慢性骨髄単球性白血病は単球の増加(1000/µl以上)と異形成を特徴とした疾患です。症状としては貧血による症状や血小板減少による出血のほか、発熱や激しい寝汗、体重減少、全身倦怠感など様々な症状を認めます。

 

この病気を完治させるには骨髄移植のほかないのですが、Oさんは70歳になりますので、骨髄移植はリスクが高いと思います(将来的にはどうなるかわかりません。70歳以上でも骨髄移植を実施する施設が出てきていますので)。

 

今の状況だとアザシチジンという骨髄異形成症候群の治療で使う薬を使用するか、血球が増えてきたときにハイドロキシウレアなどで血球コントロール(現時点ではハイドロキシウレアが血球コントロールには一番良さそう)を行うなどになります。

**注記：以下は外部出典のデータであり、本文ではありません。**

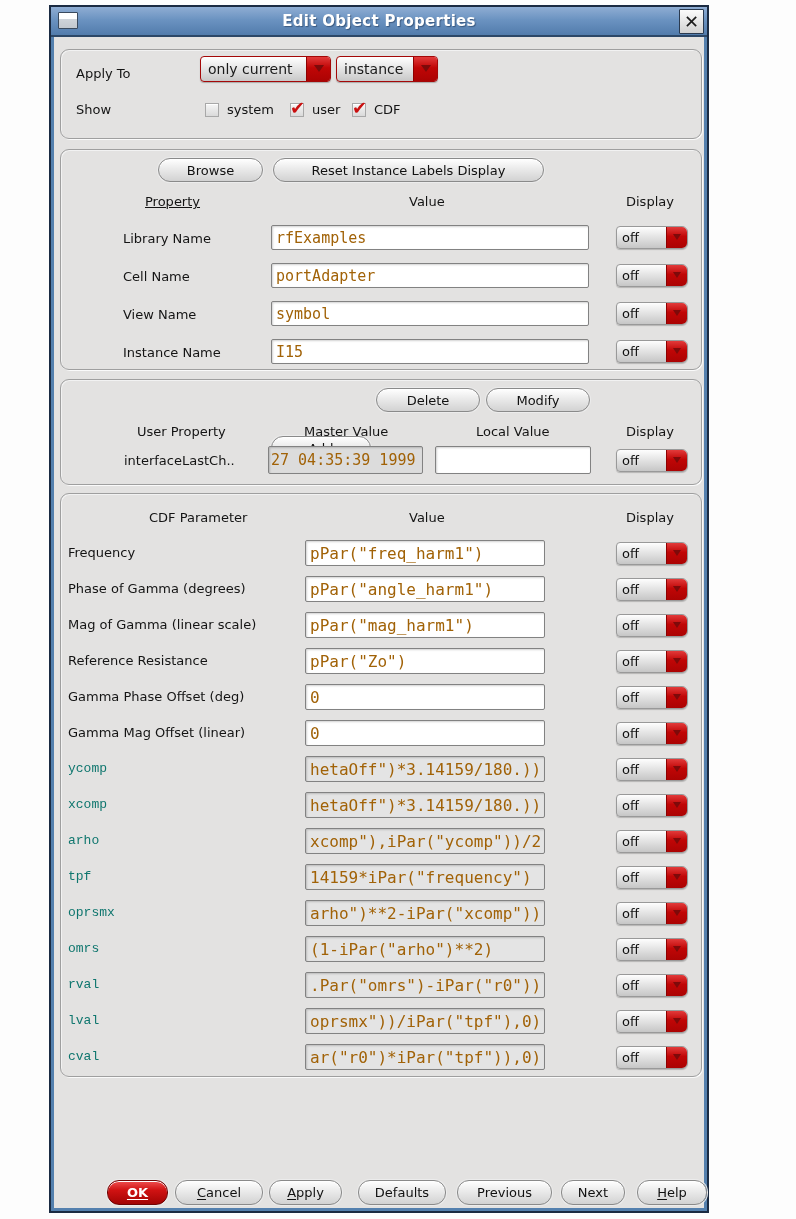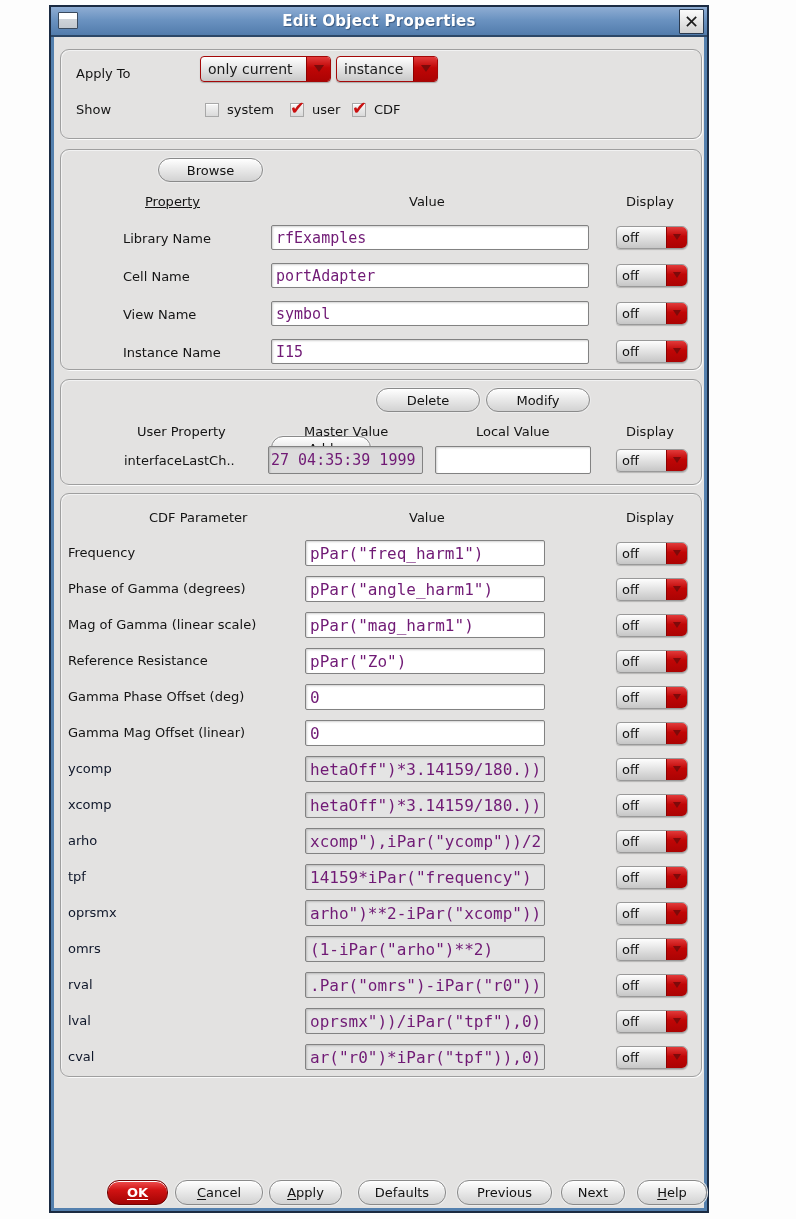--- a/index.html
+++ b/index.html
@@ -97,6 +97,7 @@
 
   <div class="panel" style="top:142px;height:221px;">
     <div class="btn" style="left:97px;top:8px;width:105px;">Browse</div>
+    <div class="btn" style="left:212px;top:8px;width:271px;">Reset Instance Labels Display</div>
     <span class="hdr" style="left:84px;top:44px;text-decoration:underline;">Property</span>
     <span class="hdr" style="left:348px;top:44px;">Value</span>
     <span class="hdr" style="left:565px;top:44px;">Display</span>

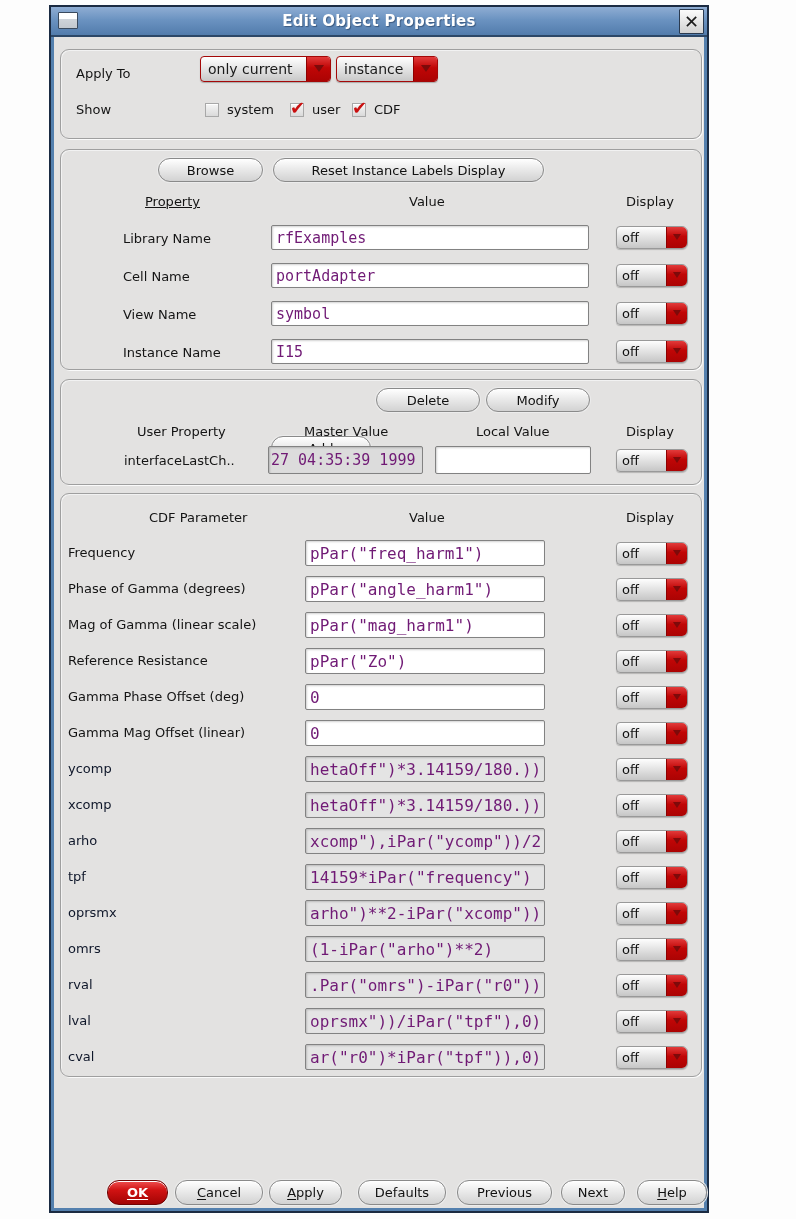--- a/index.html
+++ b/index.html
@@ -22,7 +22,7 @@
   .dim{color:#0f172a;}
   .tfield{position:absolute;height:25px;background:#fff;border:1px solid #828282;border-radius:2px;
     box-shadow:inset 1px 1px 2px rgba(0,0,0,.18);font-family:"DejaVu Sans Mono",monospace;
-    font-size:15px;padding:0 4px;color:#701a75;outline:none;}
+    font-size:15px;padding:0 4px;color:#a16207;outline:none;}
   .mono16{font-size:16px;}
   .ro{background:#dcdcdc;}
   .dimf{background:#e4e4e4;}

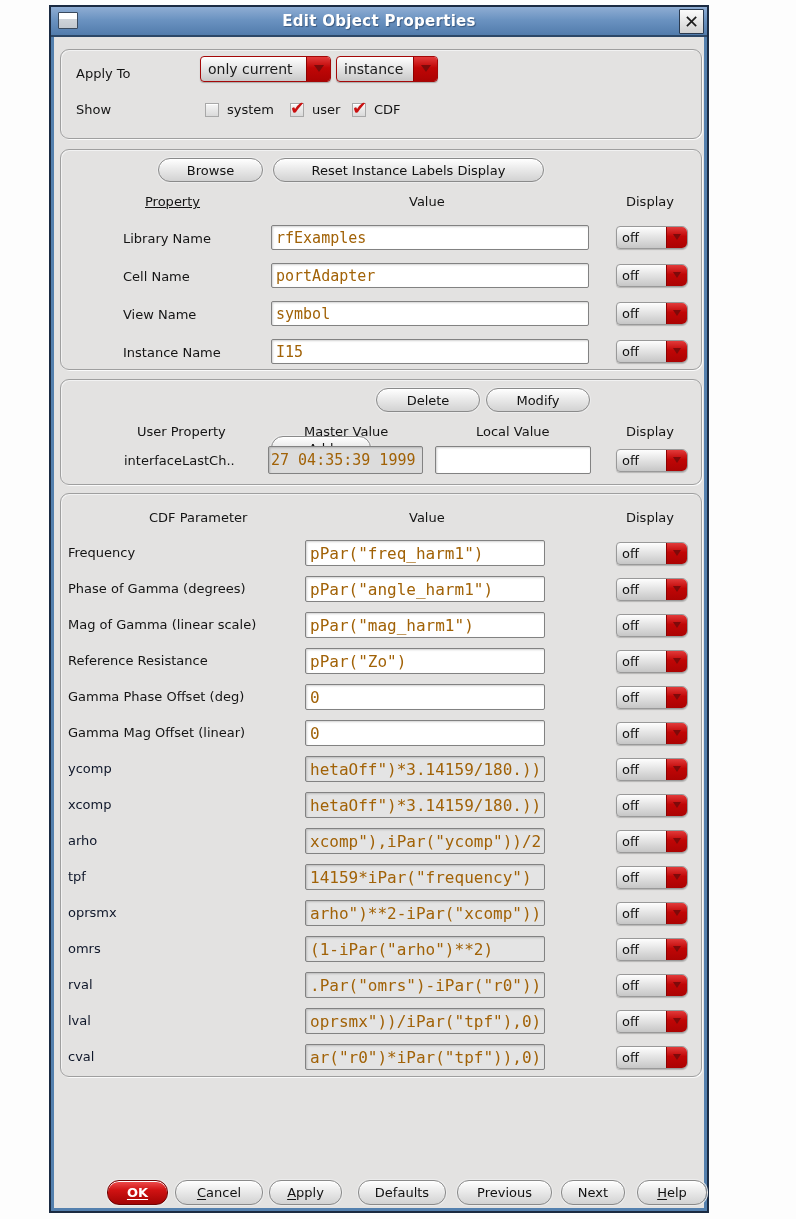--- a/index.html
+++ b/index.html
@@ -19,7 +19,7 @@
   .panel{position:absolute;left:9px;width:642px;background:#e3e2e1;border:1px solid #9f9f9f;
     border-radius:9px;box-shadow:1px 1px 0 #fafafa,inset 1px 1px 0 #f2f2f2;}
   .lbl,.hdr{position:absolute;font-size:13px;color:#141414;white-space:nowrap;}
-  .dim{color:#0f172a;}
+  .dim{color:#0f766e;font-family:Liberation Mono, monospace;}
   .tfield{position:absolute;height:25px;background:#fff;border:1px solid #828282;border-radius:2px;
     box-shadow:inset 1px 1px 2px rgba(0,0,0,.18);font-family:"DejaVu Sans Mono",monospace;
     font-size:15px;padding:0 4px;color:#a16207;outline:none;}

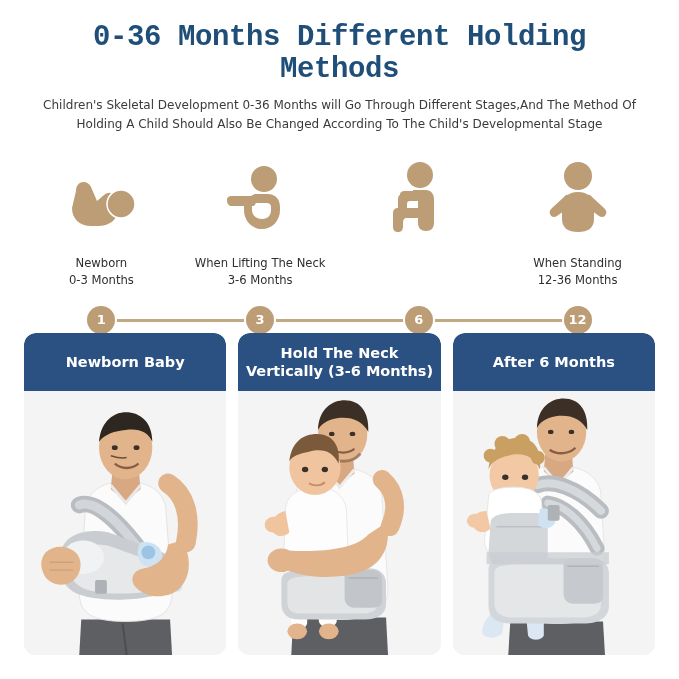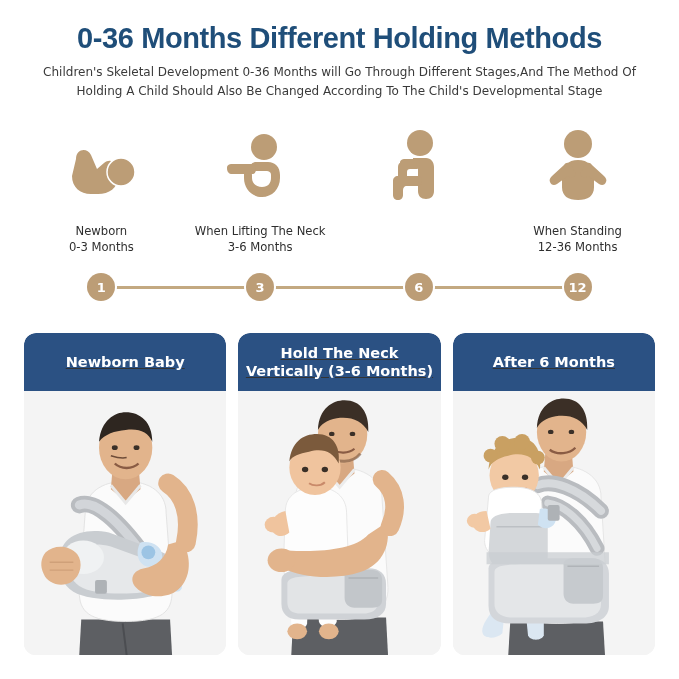--- a/index.html
+++ b/index.html
@@ -22,7 +22,7 @@
     text-align: center;
   }
   .main-title {
-    font-family: Liberation Sans, sans-serif;
+    font-family: Liberation Mono, monospace;
     font-size: 29px;
     font-weight: bold;
     color: #1f4e79;

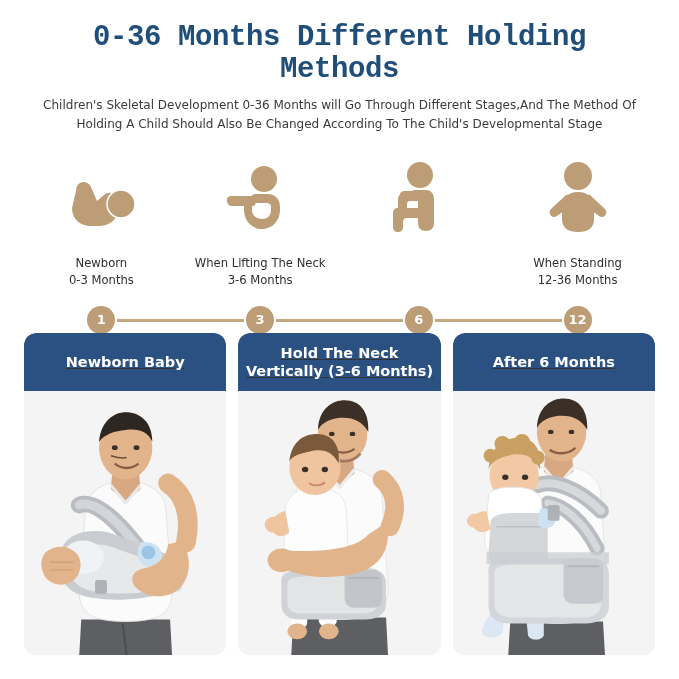--- a/index.html
+++ b/index.html
@@ -122,7 +122,6 @@
     top: 333px;
     display: flex;
     gap: 12px;
-    text-decoration: underline;
   }
   .card {
     flex: 1 1 0;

また、現在行なっているように状況に合わせて輸血をしたり、抗菌薬治療を行ったりします。

 

Oさん:今、最も良い治療法はどれでしょうか?

 

この病気は数が少なく、タイプが色々分かれているため、明らかにこれが良いという指標はありません。先ほど申し上げたような治療が既存の薬では候補になりますが、今の段階であればアザシチジンを使用してみたいと思っています。

 

Oさん:宜しく御願い致します

 


 

こんな感じでしょうか。

 

慢性骨髄単球性白血病は不均一な腫瘍です。今でも標準治療といって良いものはありませんが、骨髄移植ができるならば実施します。

 

診断は急性白血病ではなく、異形成が1つはあり、特徴的な遺伝子異常がある疾患群(CMLやそのほかの遺伝子異常)を否定しますが、CMMLの表現型でBCR-ABLが検出されたこともありますので、きちんと確認は必要だと思います。

 

治療選択は難しい病気だと思いますが、将来的にはリゴサチブ(RAS阻害薬)なども加わってくると思います。